Lee Jin-kyu
- Full name: Lee Jin-kyu
- Born: 4 July 1994 (age 31) South Korea
- Height: 182 cm (6 ft 0 in)
- Weight: 97 kg (214 lb; 15 st 4 lb)

Rugby union career
- Position: Centre
- Current team: Hyundai Glovis

Senior career
- Years: Team / Apps / (Points)
- 2020-: Hyundai Glovis / 17 / (40)
- Correct as of 4 June 2024

International career
- Years: Team / Apps / (Points)
- 2018–: South Korea / 2 / (15)
- Correct as of 3 April 2025

National sevens team
- Years: Team /  / Comps
- 2017–: South Korea
- Correct as of 3 April 2025
- Medal record
Men's rugby sevens
Representing South Korea
Asian Games
| Silver medal – second place | 2022 Hangzhou | Team |

= Lee Jin-kyu =

South Korea international rugby union player

Lee Jin-kyu (born 4 July 1994) is a South Korean rugby sevens player. He competed for South Korea at the 2020 Summer Olympics.

== Rugby career ==
Lee competed for South Korea in the men's sevens tournament at the delayed 2020 Summer Olympics in Tokyo. He also represented South Korea at the 2022 Rugby World Cup Sevens in Cape Town, South Africa.
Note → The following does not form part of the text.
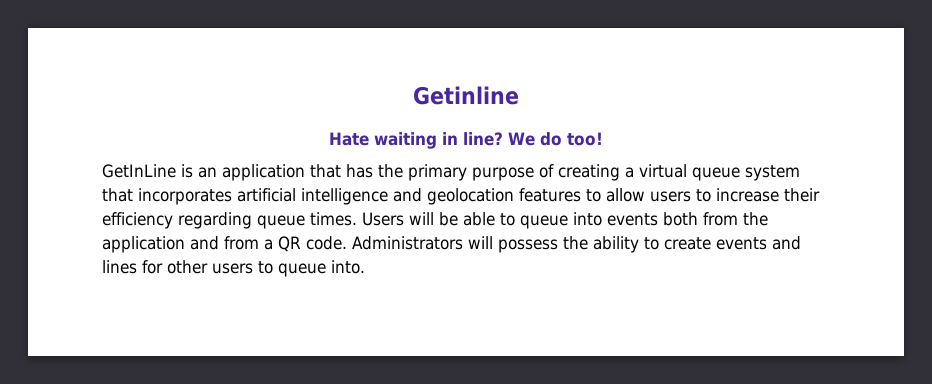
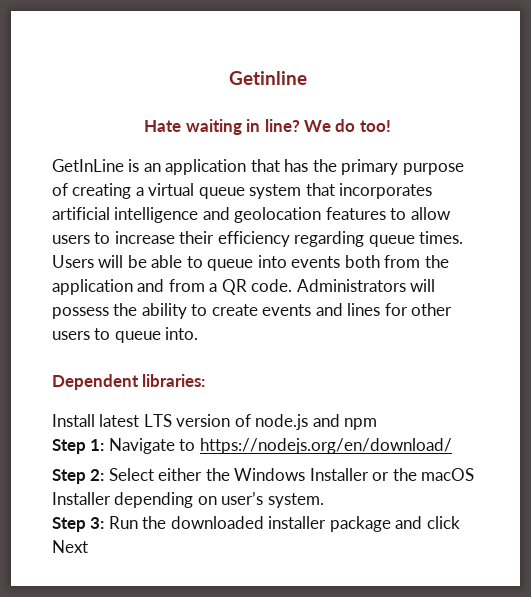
(365, 267) none -> [52,374,206,390] [52,414,378,430] [52,438,452,454] [52,468,475,484] [52,491,324,508] [52,516,460,532] [52,540,88,553] // Dependent libraries: // Install latest LTS version of node.js and npm // Step 1: Navigate to https://nodejs.org/en/download/ // Step 2: Select either the Windows Installer or the macOS Installer depending on user’s system. // Step 3: Run the downloaded installer package and click Next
He was selected in the South Korean fifteens team to compete at the 2024 Asia Rugby Championship. He scored a brace of tries in his sides 55–5 thrashing of Malaysia in their opening match.

He was part of the Hyundai Glovis side that won the 39th Chungmu-gi National Rugby Championship in 2025.